Sunday, January 25, 2009

Studies show...

A few nights ago, as Toby, Charles, and I were watching television, a Stouffer's commercial came on that I found a bit perplexing. The commercial claimed that "studies show that children who eat dinner with their families are more likely to feel that their parents are proud of them." Of course, the commercial implies that if you cook Stouffer's meals for your kids it will boost their self esteem, which is completely ludicrous. The statement in this commercial also implies that if your family doesn't sit down at the table and eat dinner together you must be a bad parent.

Because of the causality implied in this statement, I wondered how eating together could possibly make a child think his parents are proud of him. I could see a correlation between the amount of time you spend with your children and the perception they have of your view of them, but I could not fathom the causation that this commercial implies. How can "my mom ate lasagna with me" possibly equal "my mom is proud of me"? Then it dawned on me - in a traditional family dinner is often the only time children spend with their parents.

In an unschooling family such as ours, where everyone eats what they want, when they want, it can be rather difficult for the whole family to eat the same thing at the same time. Our children are encouraged to self regulate their own food intake and listen to their bodies' signals. Requiring children to wait for meal times to eat and to eat at meal times even if they are not hungry often leads to obesity and/or eating disorders later in life.

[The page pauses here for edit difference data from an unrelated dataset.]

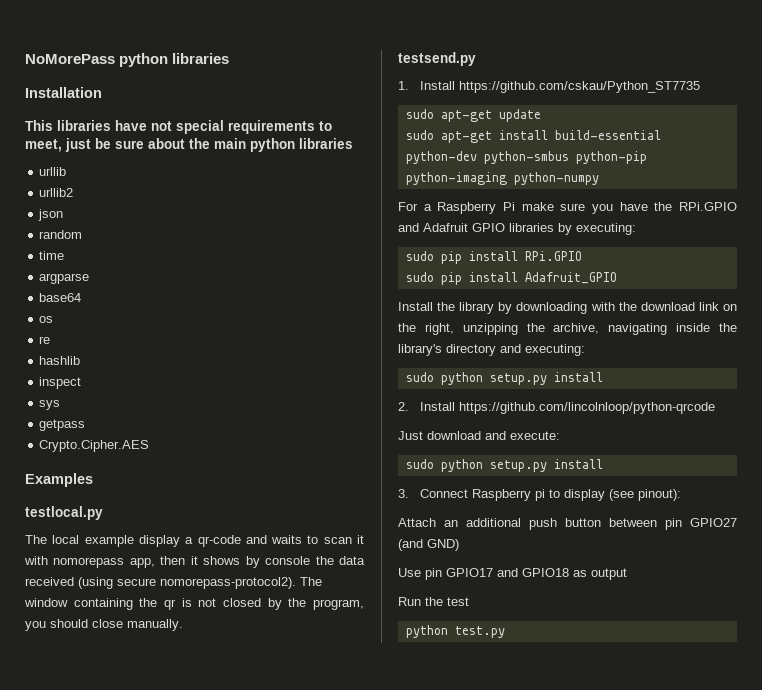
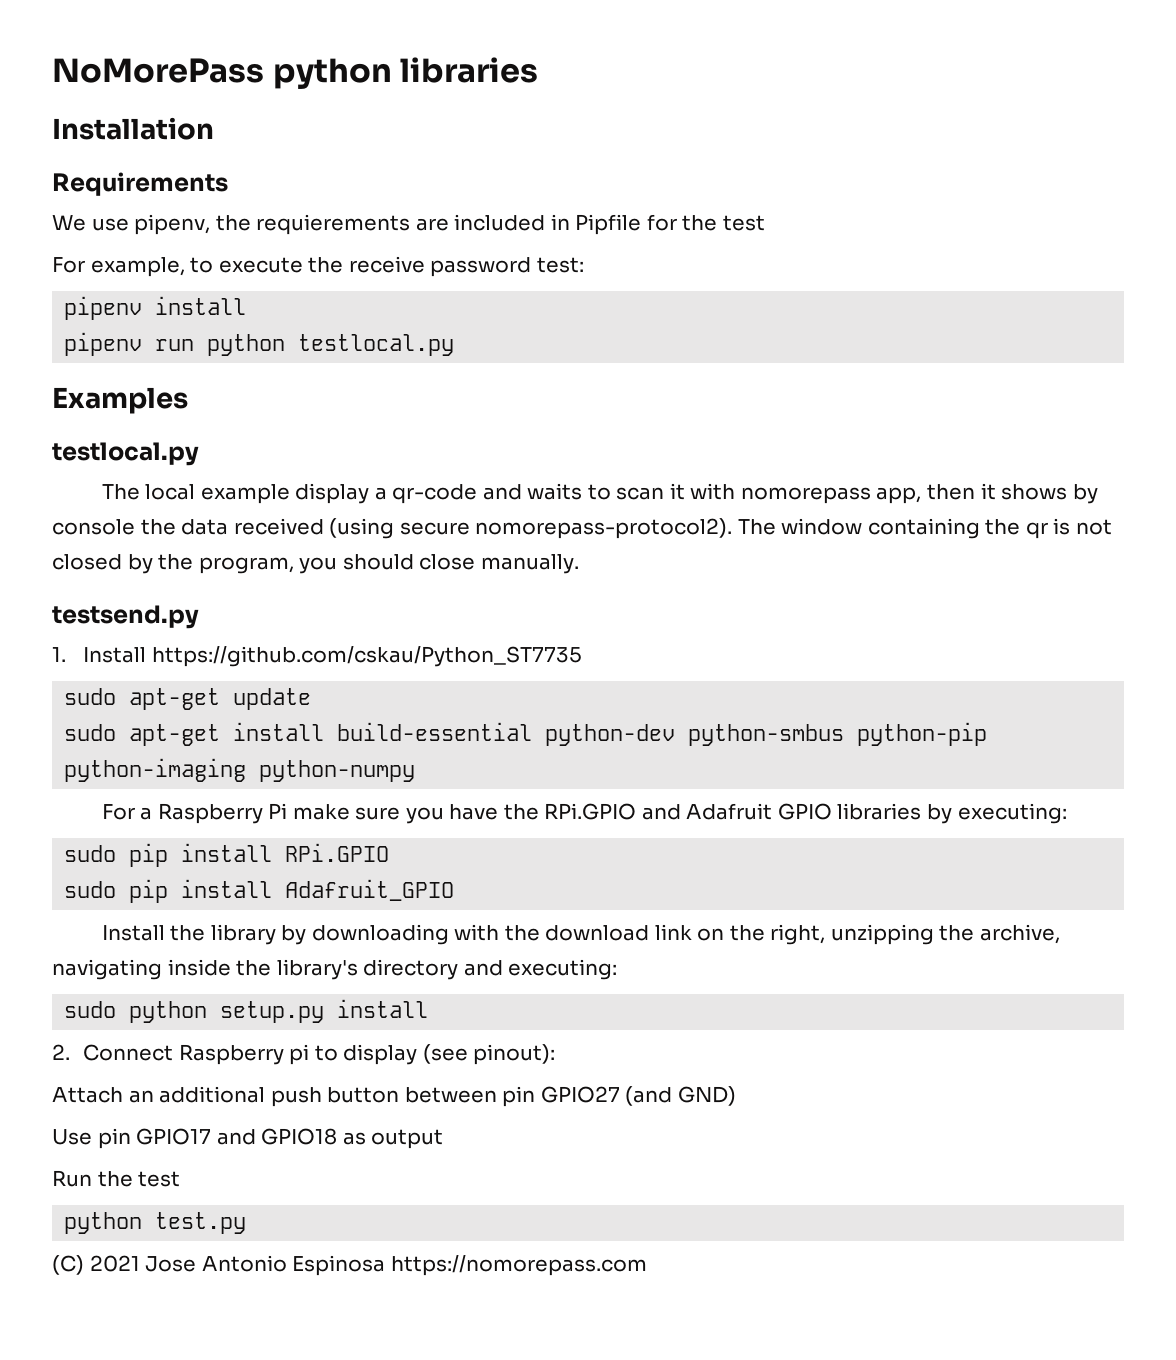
- This libraries have not special requirements to meet, just be sure about the main python libraries
- urllib
- urllib2
- json
- random
- time
- argparse
- base64
- os
- re
- hashlib
- inspect
- sys
- getpass
- Crypto.Cipher.AES
+ Requirements
+ We use pipenv, the requierements are included in Pipfile for the test
+ For example, to execute the receive password test:
+ pipenv install
+ pipenv run python testlocal.py
- 2. Install https://github.com/lincolnloop/python-qrcode
- Just download and execute:
- sudo python setup.py install
- 3. Connect Raspberry pi to display (see pinout):
+ 2. Connect Raspberry pi to display (see pinout):
+ (C) 2021 Jose Antonio Espinosa https://nomorepass.com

I just polled my children to find out if they think I am proud of them. They all feel I am proud of them, and we did not eat dinner together tonight. I hope they know I am really proud of their decision making skills and independence of thought.

"Studies show..."
"Studies show anything," as Charles says.

And -
"Commercials are crap," Toby reminds me.

I guess he does listen to me after all.

Tuesday, January 20, 2009

Teaching Mommy to Count

Tonight I decided to expand my knitting abilities beyond the basic garter stitch. I learned to knit over two months ago, and it was definitely time to progress. So I learned how to purl. This expanded my knitting repertoire considerably. I practiced a few rows of my trusty garter stitch. I followed this with my my newly learned stockinette stitch. Finally I was ready to attempt the rib stitch.

That's when it happened.

Abby was sitting beside me playing a computer game as I quietly counted under my breath: knit 1, knit 2, purl 1, purl 2, knit 1, knit 2, etc. After a short while, I started to notice that Abby was periodically saying "three" quietly under her breath. This went on for for a little while longer until Abby, in total exasperation, looked at me and said, "After two comes three, mommy."